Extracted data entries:
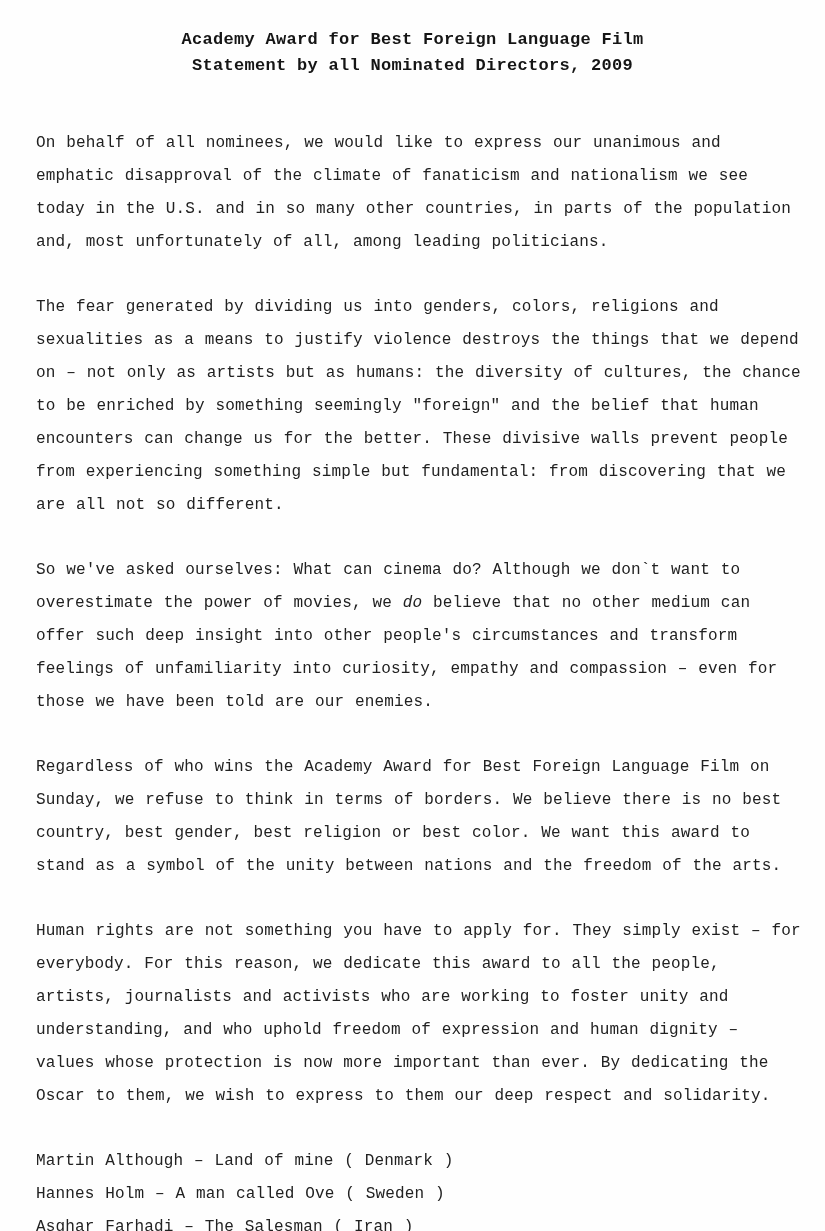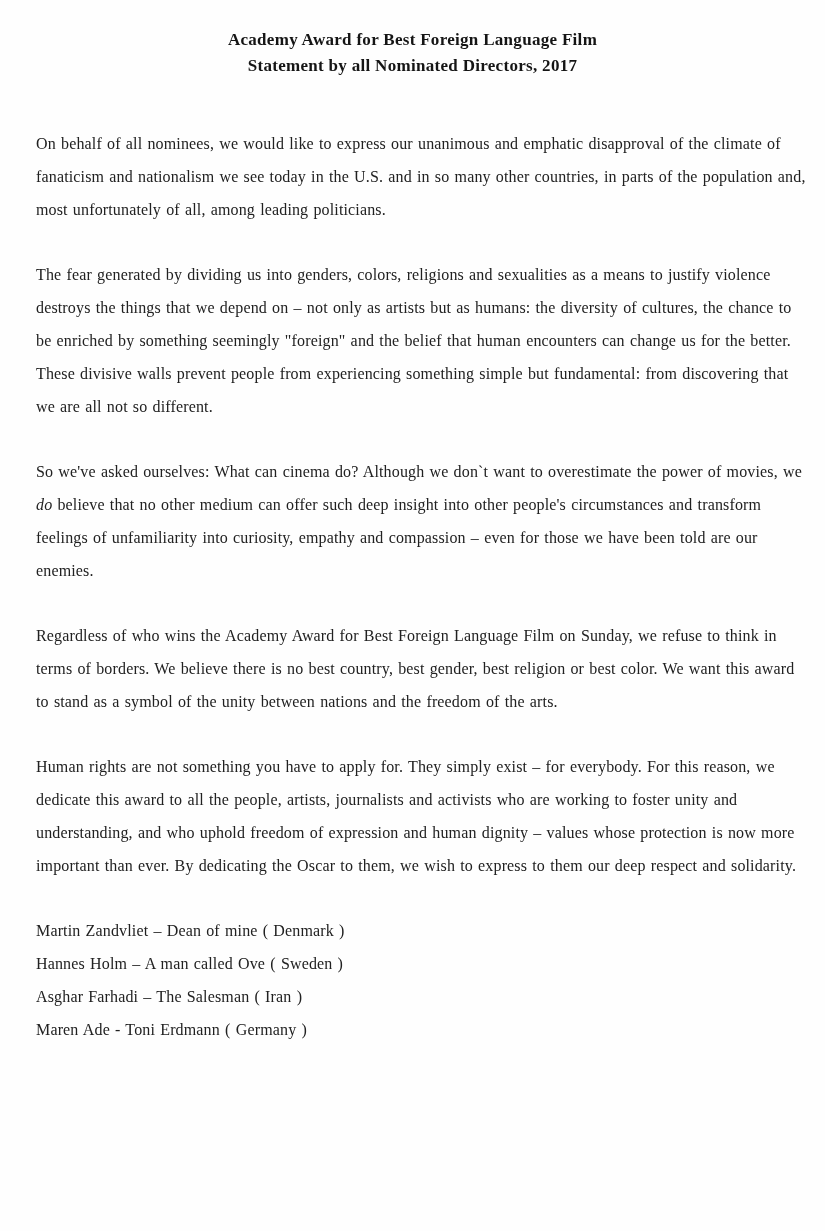--- a/index.html
+++ b/index.html
@@ -5,21 +5,21 @@
   html, body {
     margin: 0;
     padding: 0;
     background: #ffffff;
   }
   .page {
     position: relative;
     width: 825px;
     height: 1231px;
     background: #fefefe;
-    font-family: Liberation Serif, serif;
+    font-family: Liberation Mono, monospace;
     color: #1e1e1e;
     overflow: hidden;
     box-sizing: border-box;
   }
   .title-block {
     padding-top: 27px;
     text-align: center;
     font-weight: bold;
     font-size: 17px;
     line-height: 26px;
@@ -51,21 +51,21 @@
     color: #212121;
   }
 </style>
 </head>
 <body>
 
 <div class="page">
 
   <div class="title-block">
     <div>Academy Award for Best Foreign Language Film</div>
-    <div>Statement by all Nominated Directors, 2017</div>
+    <div>Statement by all Nominated Directors, 2009</div>
   </div>
 
   <div class="content">
 
     <p>
       <span>On behalf of all nominees, we would like to express our unanimous and emphatic disapproval of the climate of fanaticism and nationalism we see today in the U.S. and in so many other countries, in parts of the population and, most unfortunately of all, among leading politicians.</span>
     </p>
 
     <p>
       <span>The fear generated by dividing us into genders, colors, religions and sexualities as a means to justify violence destroys the things that we depend on – not only as artists but as humans: the diversity of cultures, the chance to be enriched by something seemingly "foreign" and the belief that human encounters can change us for the better. These divisive walls prevent people from experiencing something simple but fundamental: from discovering that we are all not so different.</span>
@@ -75,20 +75,20 @@
 
     <p>
       <span>Regardless of who wins the Academy Award for Best Foreign Language Film on Sunday, we refuse to think in terms of borders. We believe there is no best country, best gender, best religion or best color. We want this award to stand as a symbol of the unity between nations and the freedom of the arts.</span>
     </p>
 
     <p>
       <span>Human rights are not something you have to apply for. They simply exist – for everybody. For this reason, we dedicate this award to all the people, artists, journalists and activists who are working to foster unity and understanding, and who uphold freedom of expression and human dignity – values whose protection is now more important than ever. By dedicating the Oscar to them, we wish to express to them our deep respect and solidarity.</span>
     </p>
 
     <div class="signatures">
-      <div class="signature-line">Martin Zandvliet – Dean of mine ( Denmark )</div>
+      <div class="signature-line">Martin Although – Land of mine ( Denmark )</div>
       <div class="signature-line">Hannes Holm – A man called Ove ( Sweden )</div>
       <div class="signature-line">Asghar Farhadi – The Salesman ( Iran )</div>
       <div class="signature-line">Maren Ade - Toni Erdmann ( Germany )</div>
     </div>
 
   </div>
 </div>
 
 </body></html>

Action item: Your task is to reproduce exactly the lines from the start of the data above through the line containing "font-size: 17px;", leaving every picture out.

Output of the exercise:
--- a/index.html
+++ b/index.html
@@ -5,21 +5,21 @@
   html, body {
     margin: 0;
     padding: 0;
     background: #ffffff;
   }
   .page {
     position: relative;
     width: 825px;
     height: 1231px;
     background: #fefefe;
-    font-family: Liberation Serif, serif;
+    font-family: Liberation Mono, monospace;
     color: #1e1e1e;
     overflow: hidden;
     box-sizing: border-box;
   }
   .title-block {
     padding-top: 27px;
     text-align: center;
     font-weight: bold;
     font-size: 17px;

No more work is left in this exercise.